この日最終日の2バーディ1ボギーのゴルフもさることながら、やはり圧巻はなんといっても前日3日目の予選第2ラウンドの67だ。プロすら手こずる強風の中、通算2オーバーは32位タイで、決勝ラウンドに進んだ。

もっとも今年は初日が荒天のため中止となって、2日目に仕切り直しの第1ラウンドが終わった時点では、絶望的だった。

土曜日の予選ラウンドは、「スタートホールであまりにも人が多くて。緊張してしまったんです」。慣れないトーナメントの雰囲気にのまれていきなりトリプルボギーを叩いたのを引き金に、77を打った。

98位と、大きく出遅れた反省から「明日は予選通過とか、余計なことを考えず、リラックスして自分の出来ることにベストを尽くそう」と、気持ちを入れ替えた。

するとたちまち「パットもショットも良くなりました」。
今年は1ヶ月前に、母国のナショナル大会「台湾アマ」で頂点に立ったという底力を余すところなく発揮して、迎えた最終日はもうひとり、予選を突破した実力者を封じた。

2年連続のローウェストアマチュア賞を狙う東北福祉大3年の藤本佳則くんに6打差をつける“圧勝”で、みごとタイトルを手にした。
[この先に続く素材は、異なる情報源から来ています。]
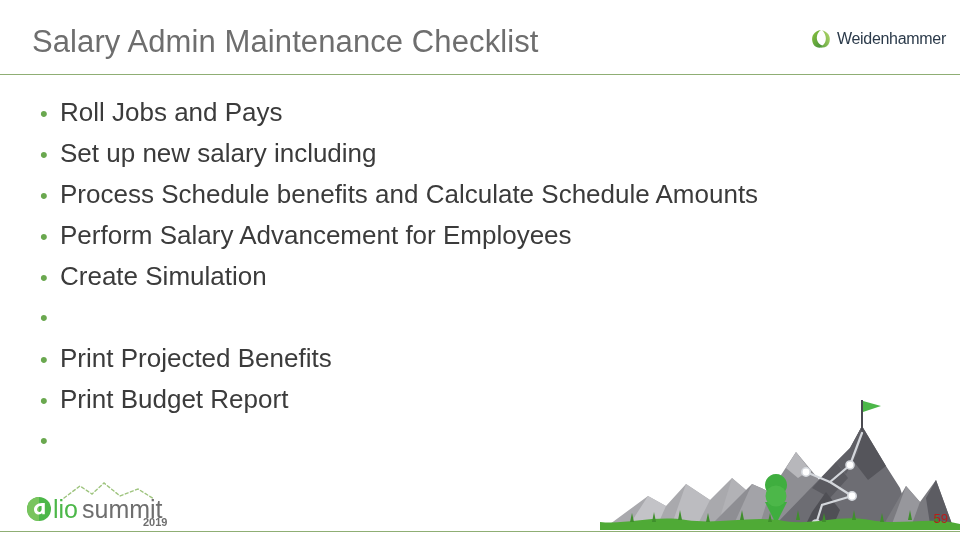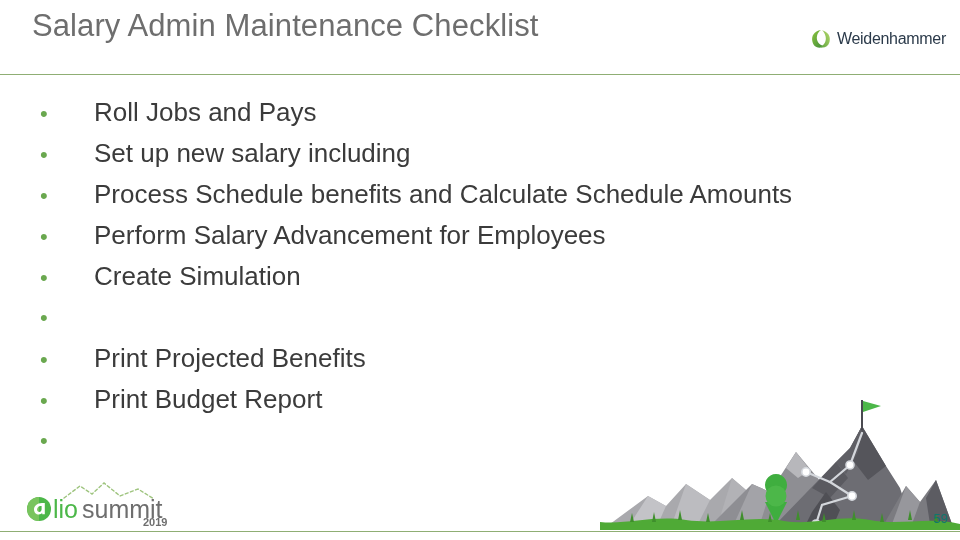--- a/index.html
+++ b/index.html
@@ -23,7 +23,7 @@
   .slide-title {
     position: absolute;
     left: 32px;
-    top: 8px;
+    top: 24px;
     font-size: 31px;
     font-weight: 400;
     color: #6e6e6e;

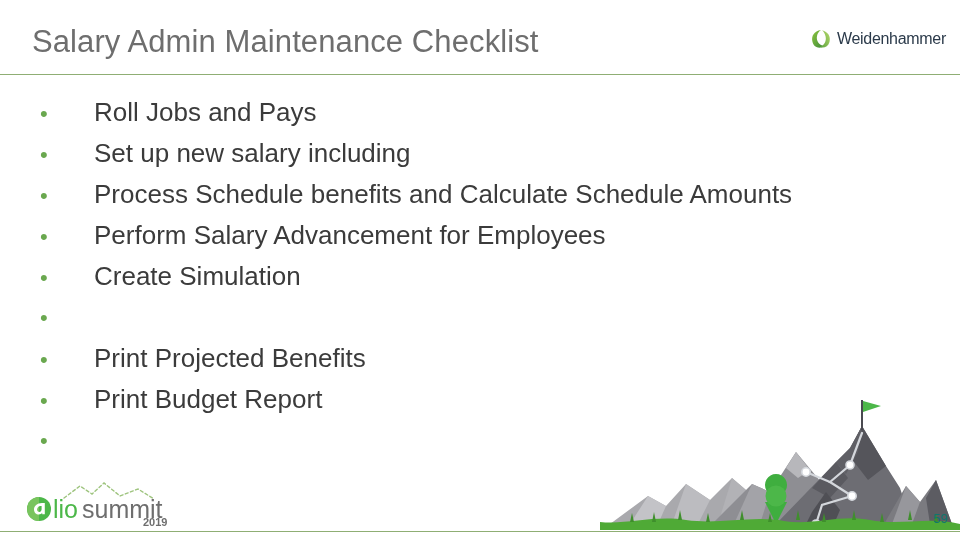--- a/index.html
+++ b/index.html
@@ -92,7 +92,6 @@
   }
   .checklist .item-text {
     display: inline-block;
-    margin-left: 34px;
   }
 
   

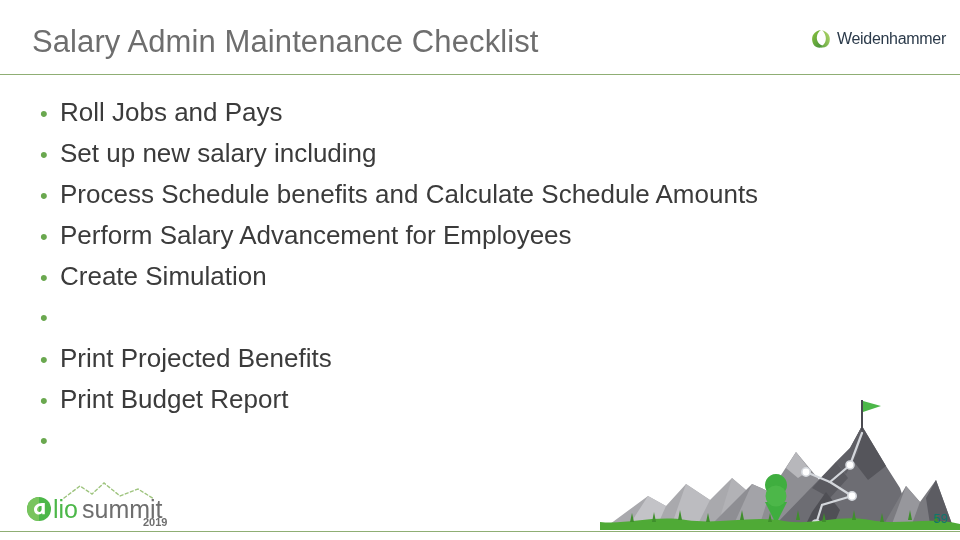--- a/index.html
+++ b/index.html
@@ -124,7 +124,7 @@
     right: 12px;
     bottom: 14px;
     font-size: 13px;
-    color: #0f766e;
+    color: #b91c1c;
     text-align: center;
   }
 </style>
日本ゴルフ協会主催の大会は、まずアマチュアから表彰を受けるのがならわしだ。表彰式で、チャンピオンのブレンダン・ジョーンズより先に、記念のトロフィを受け取って、「今日も余計な意識はしないようにプレーしましたが内心はこれを狙っていましたから。とても嬉しい!」と、こぼれた笑顔はまだあどけない。

父親に才能を見いだされ、9歳から本格的にクラブを握ったという19歳の将来の夢は、もちろん「プロゴルファー」だ。そのための青写真もちゃんと頭にある。来年は母国で1年間の兵役に就いたあと、アメリカの大学に進む予定にしている。

それまでに、磨けるだけ腕を磨いておく。
次の試合予定は「アジアンアマチュア選手権」と、今大会の結果で資格を得た10月の日本オープン。
「ぜひ出場して次も頑張ります!」と、さっそく張り切っている。